• **Data shown**
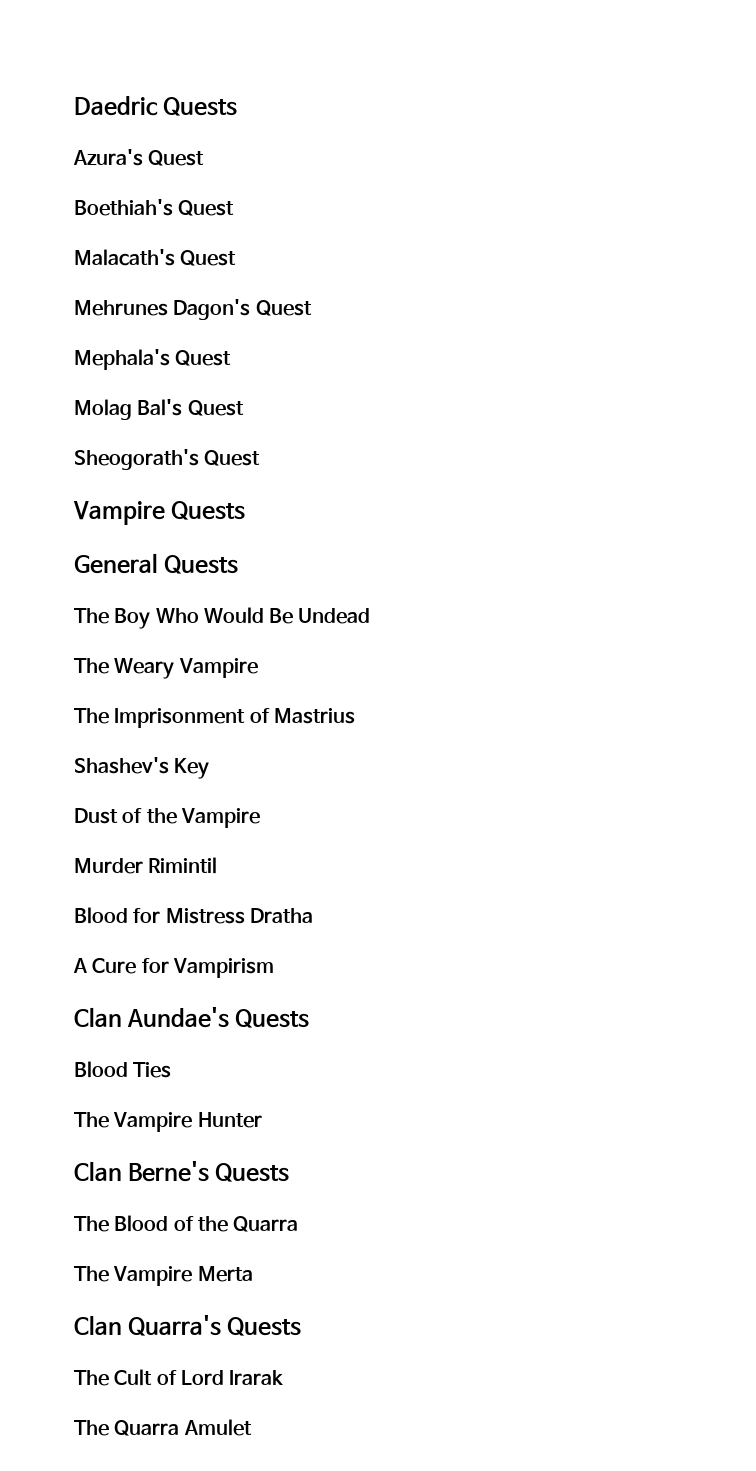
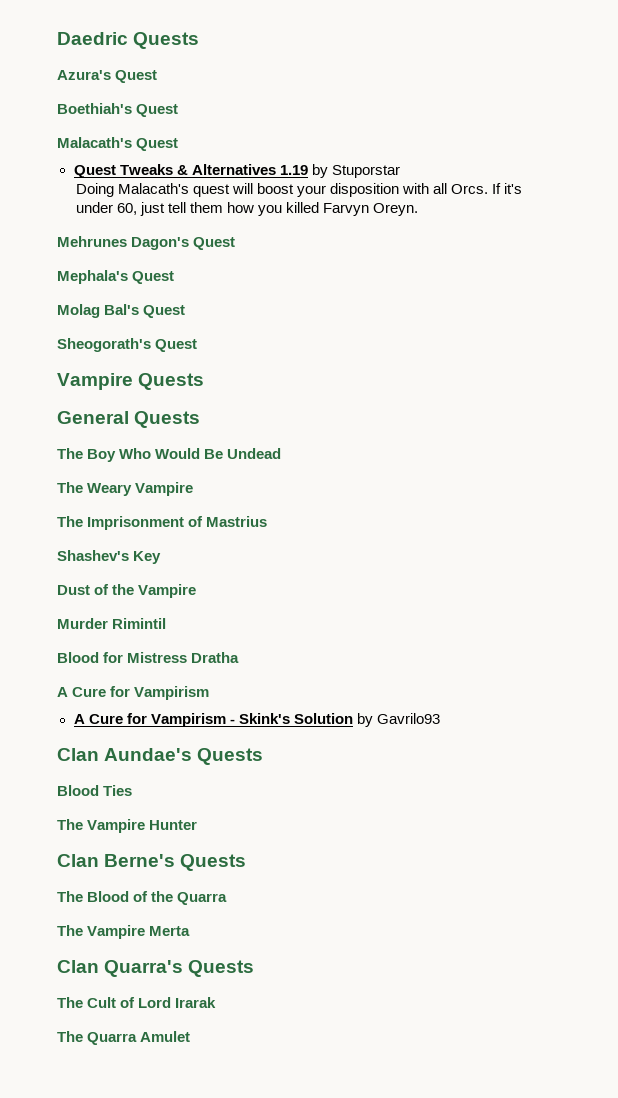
+ Quest Tweaks & Alternatives 1.19 by Stuporstar
+ Doing Malacath's quest will boost your disposition with all Orcs. If it's under 60, just tell them how you killed Farvyn Oreyn.
+ A Cure for Vampirism - Skink's Solution by Gavrilo93

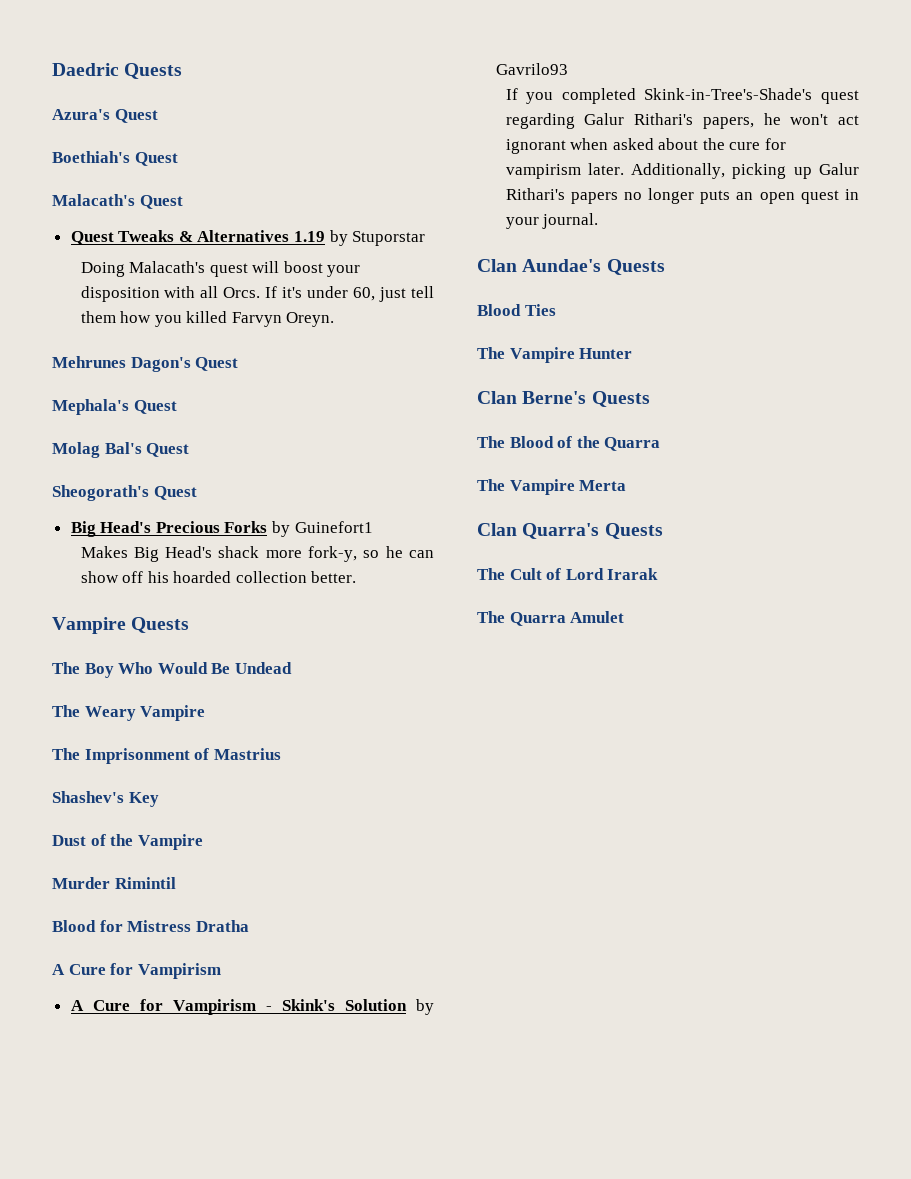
+ Big Head's Precious Forks by Guinefort1
+ Makes Big Head's shack more fork-y, so he can show off his hoarded collection better.
- General Quests
+ If you completed Skink-in-Tree's-Shade's quest regarding Galur Rithari's papers, he won't act ignorant when asked about the cure for vampirism later. Additionally, picking up Galur Rithari's papers no longer puts an open quest in your journal.

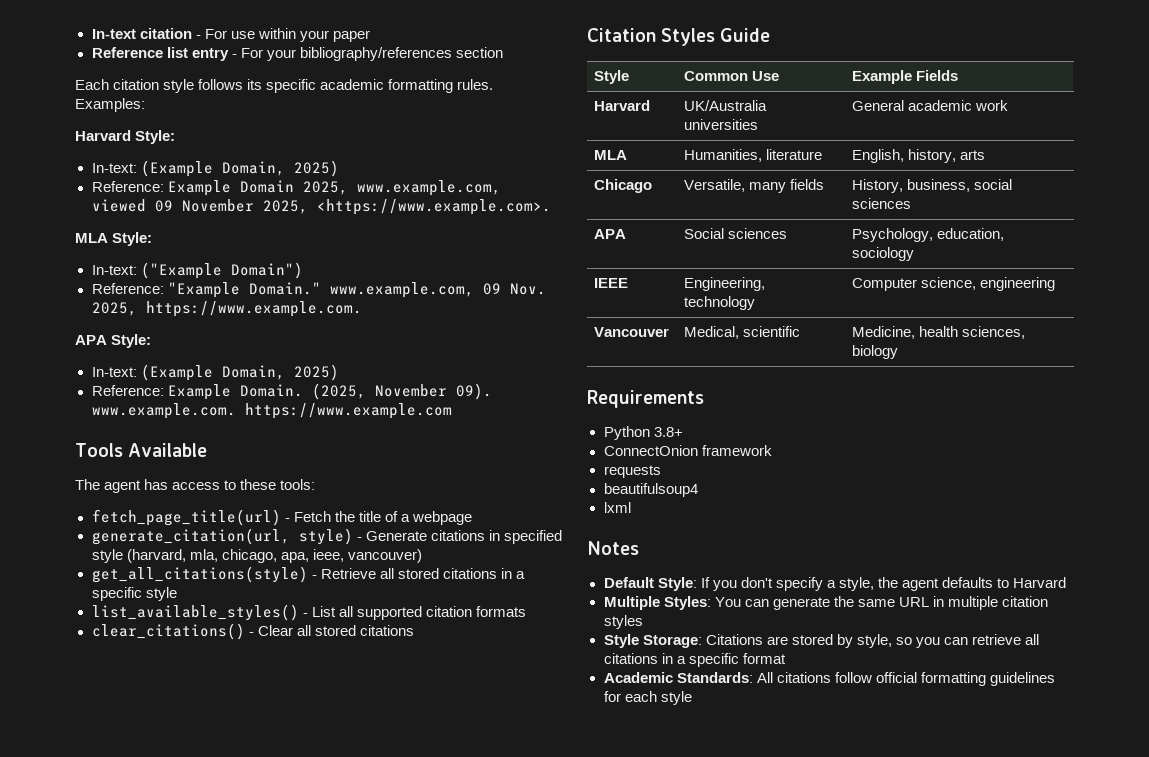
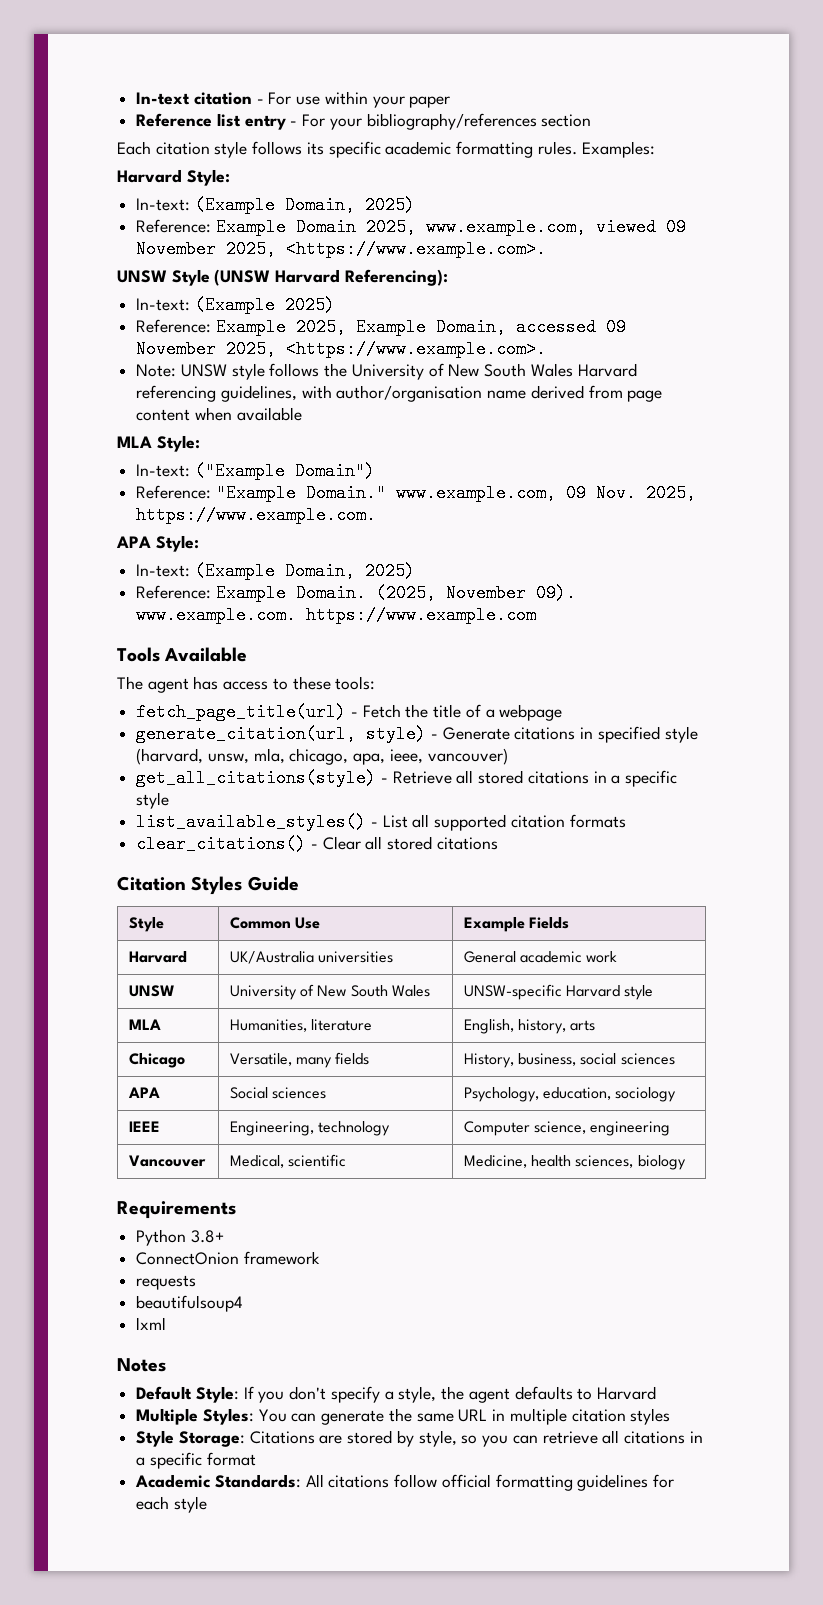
+ UNSW Style (UNSW Harvard Referencing):
+ In-text: (Example 2025)
+ Reference: Example 2025, Example Domain, accessed 09 November 2025, <https://www.example.com>.
+ Note: UNSW style follows the University of New South Wales Harvard referencing guidelines, with author/organisation name derived from page content when available
- generate_citation(url, style) - Generate citations in specified style (harvard, mla, chicago, apa, ieee, vancouver)
+ generate_citation(url, style) - Generate citations in specified style (harvard, unsw, mla, chicago, apa, ieee, vancouver)
+ UNSW | University of New South Wales | UNSW-specific Harvard style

• **What is needed**
For this exercise, give the listing again exactly as written, with the pictures omitted.

• **Solution for this exercise**
+ Quest Tweaks & Alternatives 1.19 by Stuporstar
+ Doing Malacath's quest will boost your disposition with all Orcs. If it's under 60, just tell them how you killed Farvyn Oreyn.
+ A Cure for Vampirism - Skink's Solution by Gavrilo93

+ Big Head's Precious Forks by Guinefort1
+ Makes Big Head's shack more fork-y, so he can show off his hoarded collection better.
- General Quests
+ If you completed Skink-in-Tree's-Shade's quest regarding Galur Rithari's papers, he won't act ignorant when asked about the cure for vampirism later. Additionally, picking up Galur Rithari's papers no longer puts an open quest in your journal.

+ UNSW Style (UNSW Harvard Referencing):
+ In-text: (Example 2025)
+ Reference: Example 2025, Example Domain, accessed 09 November 2025, <https://www.example.com>.
+ Note: UNSW style follows the University of New South Wales Harvard referencing guidelines, with author/organisation name derived from page content when available
- generate_citation(url, style) - Generate citations in specified style (harvard, mla, chicago, apa, ieee, vancouver)
+ generate_citation(url, style) - Generate citations in specified style (harvard, unsw, mla, chicago, apa, ieee, vancouver)
+ UNSW | University of New South Wales | UNSW-specific Harvard style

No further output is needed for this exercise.